The first aspect also encompasses a method of separating one or more nucleic acids from other components of a liquid, which method comprises adsorbing the nucleic acid(s) at a first salt concentration and desorbing the nucleic acid(s) at a second salt concentration which is higher than the first salt concentration. In the preferred embodiment, the invention relates to a method of separating one or more nucleic acids from a liquid, which method comprises using a hydrophobic interaction chromatography (HIC) matrix and eluting the nucleic acid(s) by an increasing salt gradient, wherein the nucleic acid is deoxyribonucleic acid(s) (DNA).

In one embodiment, the method according to the invention comprises

    • (a) providing a mobile phase comprising at least one deoxyribonucleic acid (DNA) and a first salt, which forms lyotropic ions when dissolved;
    • (b) passing said mobile phase across a hydrophobic interaction chromatography (HIC) matrix to adsorb one or more deoxyribonucleic acid(s) to the matrix;
    • (c) optionally, washing the matrix;
    • (d) passing an eluent across said matrix to desorb one or more deoxyribonucleic acid(s), which eluent in addition to the first salt also comprises a gradient of increasing ionic strength resulting from an increasing concentration of a second salt, which forms less lyotropic ions when dissolved than the first salt; and
    • (e) isolating at least one fraction comprising separated deoxyribonucleic acid(s).

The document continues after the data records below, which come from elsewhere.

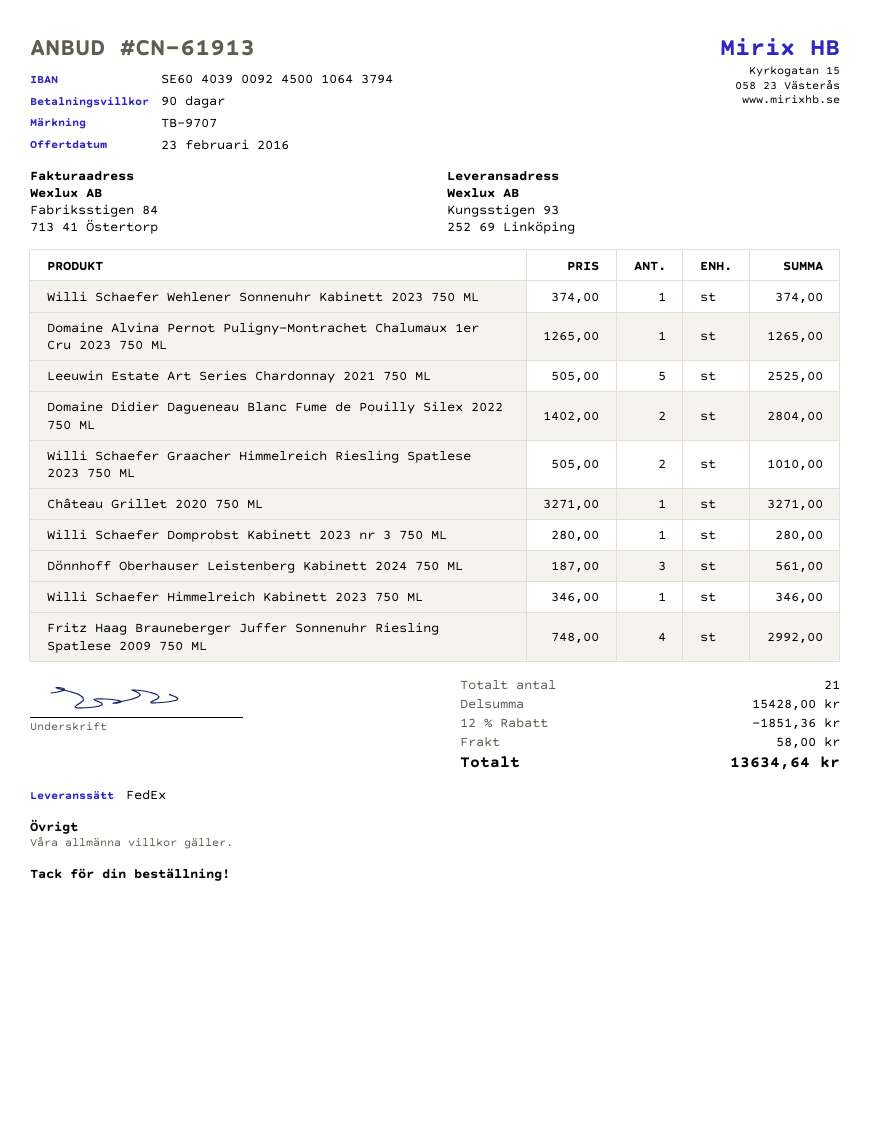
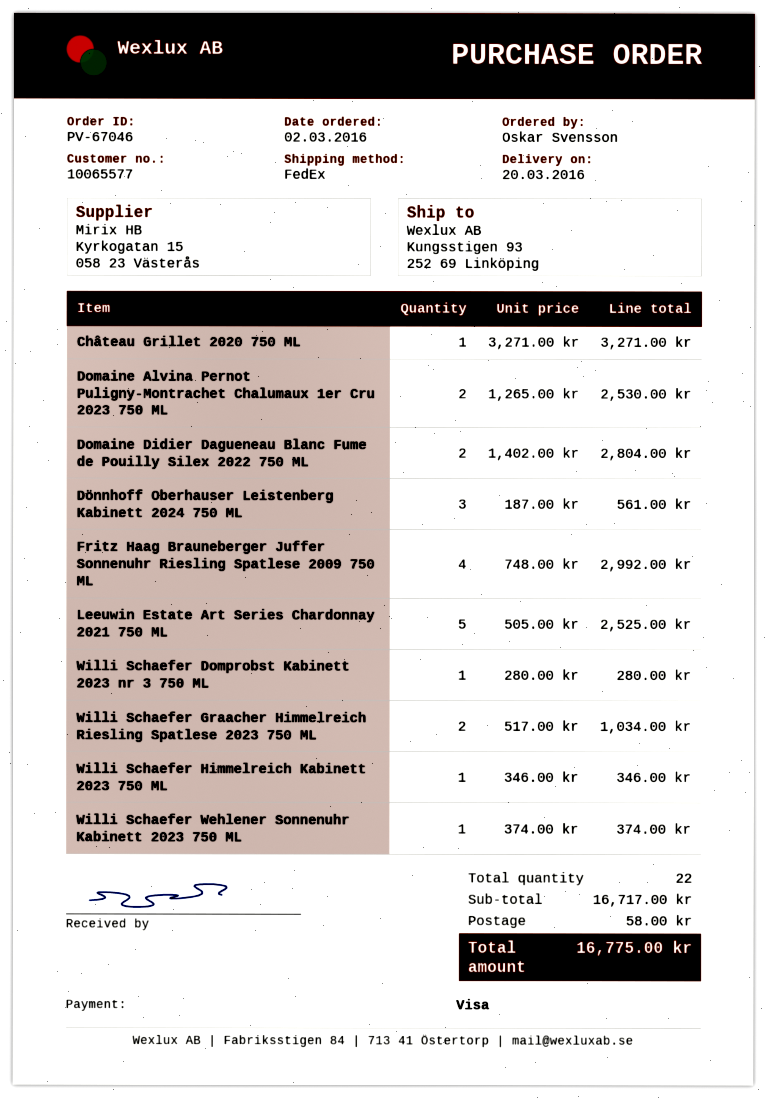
Domaine Alvina Pernot Puligny-Montrachet Chalumaux 1er Cru 2023 750 ML: 1 x 1265.00 = 1265.00 -> 2 x 1265.00 = 2530.00
Willi Schaefer Graacher Himmelreich Riesling Spatlese 2023 750 ML: 2 x 505.00 = 1010.00 -> 2 x 517.00 = 1034.00
total quantity: 21 -> 22
subtotal: 15428.00 -> 16717.00
discount: 12% = 1851.36 -> none
total: 13634.64 -> 16775.00

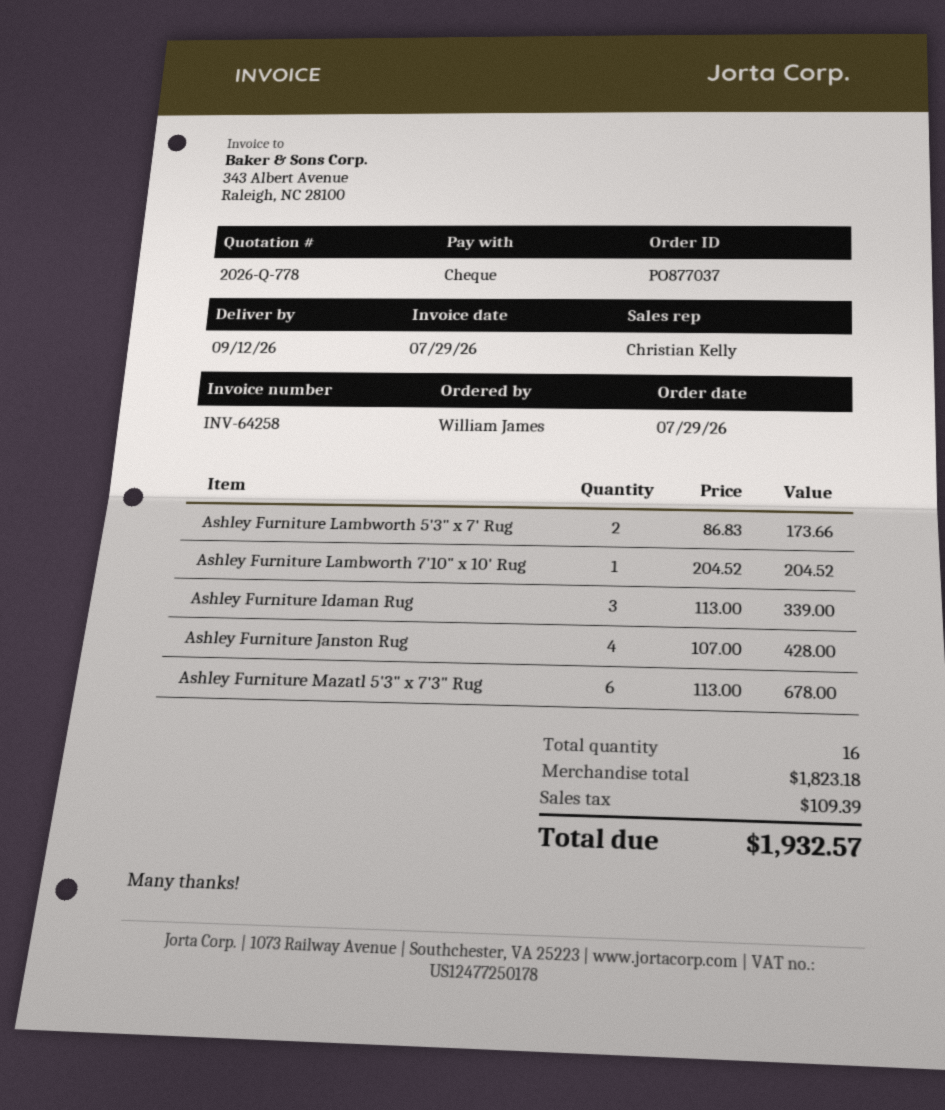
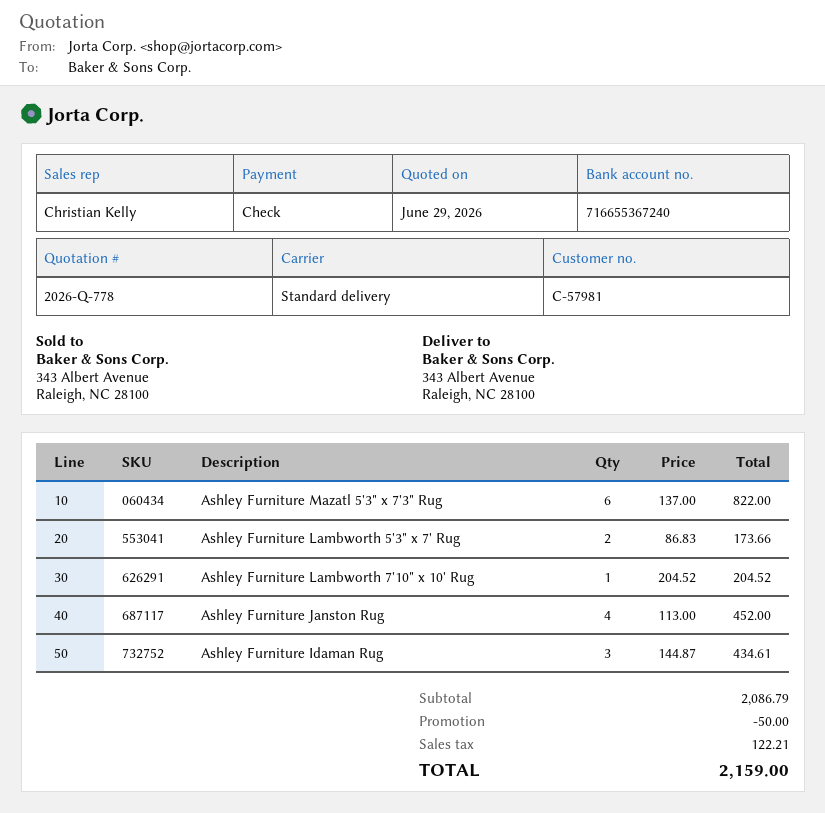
Ashley Furniture Idaman Rug: 3 x 113.00 = 339.00 -> 3 x 144.87 = 434.61
Ashley Furniture Janston Rug: 4 x 107.00 = 428.00 -> 4 x 113.00 = 452.00
Ashley Furniture Mazatl 5'3" x 7'3" Rug: 6 x 113.00 = 678.00 -> 6 x 137.00 = 822.00
subtotal: 1823.18 -> 2086.79
discount: none -> 50.00
tax: 109.39 -> 122.21
total: 1932.57 -> 2159.00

In an advantageous embodiment, the deoxyribonucleic acid(s) are separated from other components of the cells from which they originate. The cells may be prokaryotic or eukaryotic, such as recombinant cells designed to produce a specified nucleic acid. In a specific embodiment, the present method comprises a first step of disintegrating the cells to provide a liquid comprising nucleic acids. Such disintegration is advantageously performed by chemical or mechanical lysis, which are both well known methods in this field. The lysed cells may be filtered or centrifuged before the chromatographic process according to the invention. Accordingly, in one embodiment, the mobile phase is preferably essentially free of cell debris.

In one embodiment of the present method, the deoxyribonucleic acid fraction isolated according to the invention comprises plasmid DNA. In an advantageous embodiment, said fraction is comprised of substantially pure plasmid DNA.

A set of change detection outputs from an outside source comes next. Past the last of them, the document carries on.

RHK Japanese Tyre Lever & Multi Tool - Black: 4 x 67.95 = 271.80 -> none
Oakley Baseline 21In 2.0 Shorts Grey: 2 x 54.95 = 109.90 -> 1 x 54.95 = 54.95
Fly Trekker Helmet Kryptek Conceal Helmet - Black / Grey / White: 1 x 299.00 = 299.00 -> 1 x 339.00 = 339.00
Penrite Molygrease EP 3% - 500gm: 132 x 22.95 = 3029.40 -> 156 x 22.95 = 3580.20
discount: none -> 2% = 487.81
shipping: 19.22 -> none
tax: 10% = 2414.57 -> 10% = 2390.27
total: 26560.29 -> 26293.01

In another embodiment, the deoxyribonucleic acid fraction isolated according to the invention comprises one single plasmid DNA isoform. Thus, in one embodiment, the isolated deoxyribonucleic acid fraction comprises supercoiled plasmid DNA essentially free of open circular plasmid DNA.

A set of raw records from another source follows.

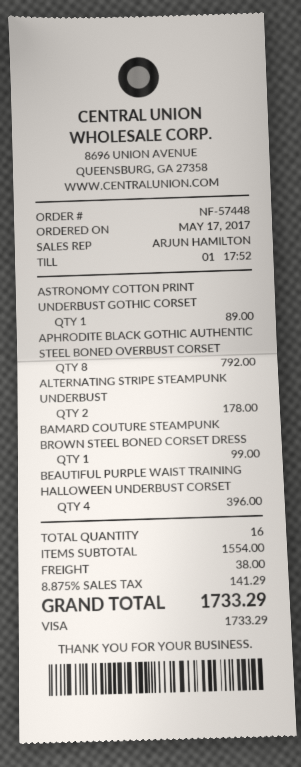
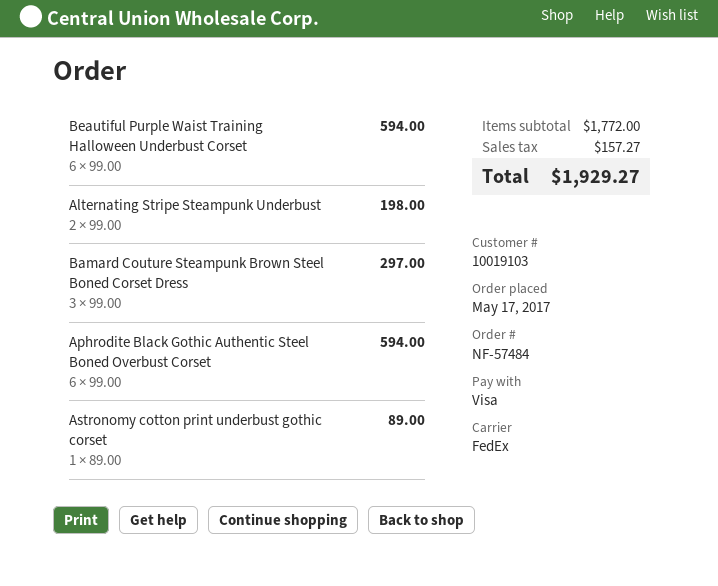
order number: NF-57448 -> NF-57484
APHRODITE BLACK GOTHIC AUTHENTIC STEEL BONED OVERBUST CORSET: 8 for 792.00 -> 6 for 594.00
ALTERNATING STRIPE STEAMPUNK UNDERBUST: 2 for 178.00 -> 2 for 198.00
BAMARD COUTURE STEAMPUNK BROWN STEEL BONED CORSET DRESS: 1 for 99.00 -> 3 for 297.00
BEAUTIFUL PURPLE WAIST TRAINING HALLOWEEN UNDERBUST CORSET: 4 for 396.00 -> 6 for 594.00
subtotal: 1554.00 -> 1772.00
shipping: 38.00 -> none
tax: 141.29 -> 157.27
total: 1733.29 -> 1929.27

In yet another embodiment, the deoxyribonucleic acid fraction isolated is essentially free of at least one species selected from the group comprising of proteineous components; RNA; and endotoxins. In an advantageous embodiment, the plasmid DNA, such as supercoiled plasmid DNA, is essentially free from RNA.

The present inventors have found that RNA and endotoxins which are present as impurities in the mobile phase can easily be eluted simply by adding a liquid, known as the eluent, which decreases the salt concentration, as conventionally carried out to elute the desired sample from a HIC matrix Thus, the present invention also encompasses an embodiment, which involves adding an aqueous eluent without any salts, or a low salt buffer, to elute impurities before eluting the target deoxyribonucleic acid(s). Such elution may also be used e.g. for regeneration of the separation matrix, i.e. after elution of target deoxyribonucleic acid(s). However, in an alternative embodiment, the nucleic acid(s) separated according to the present is RNA, which may be used e.g. for scientific research. In this embodiment, deoxyribonucleic acid (DNA) is regarded the impurity together with proteineous components, endotoxins etc.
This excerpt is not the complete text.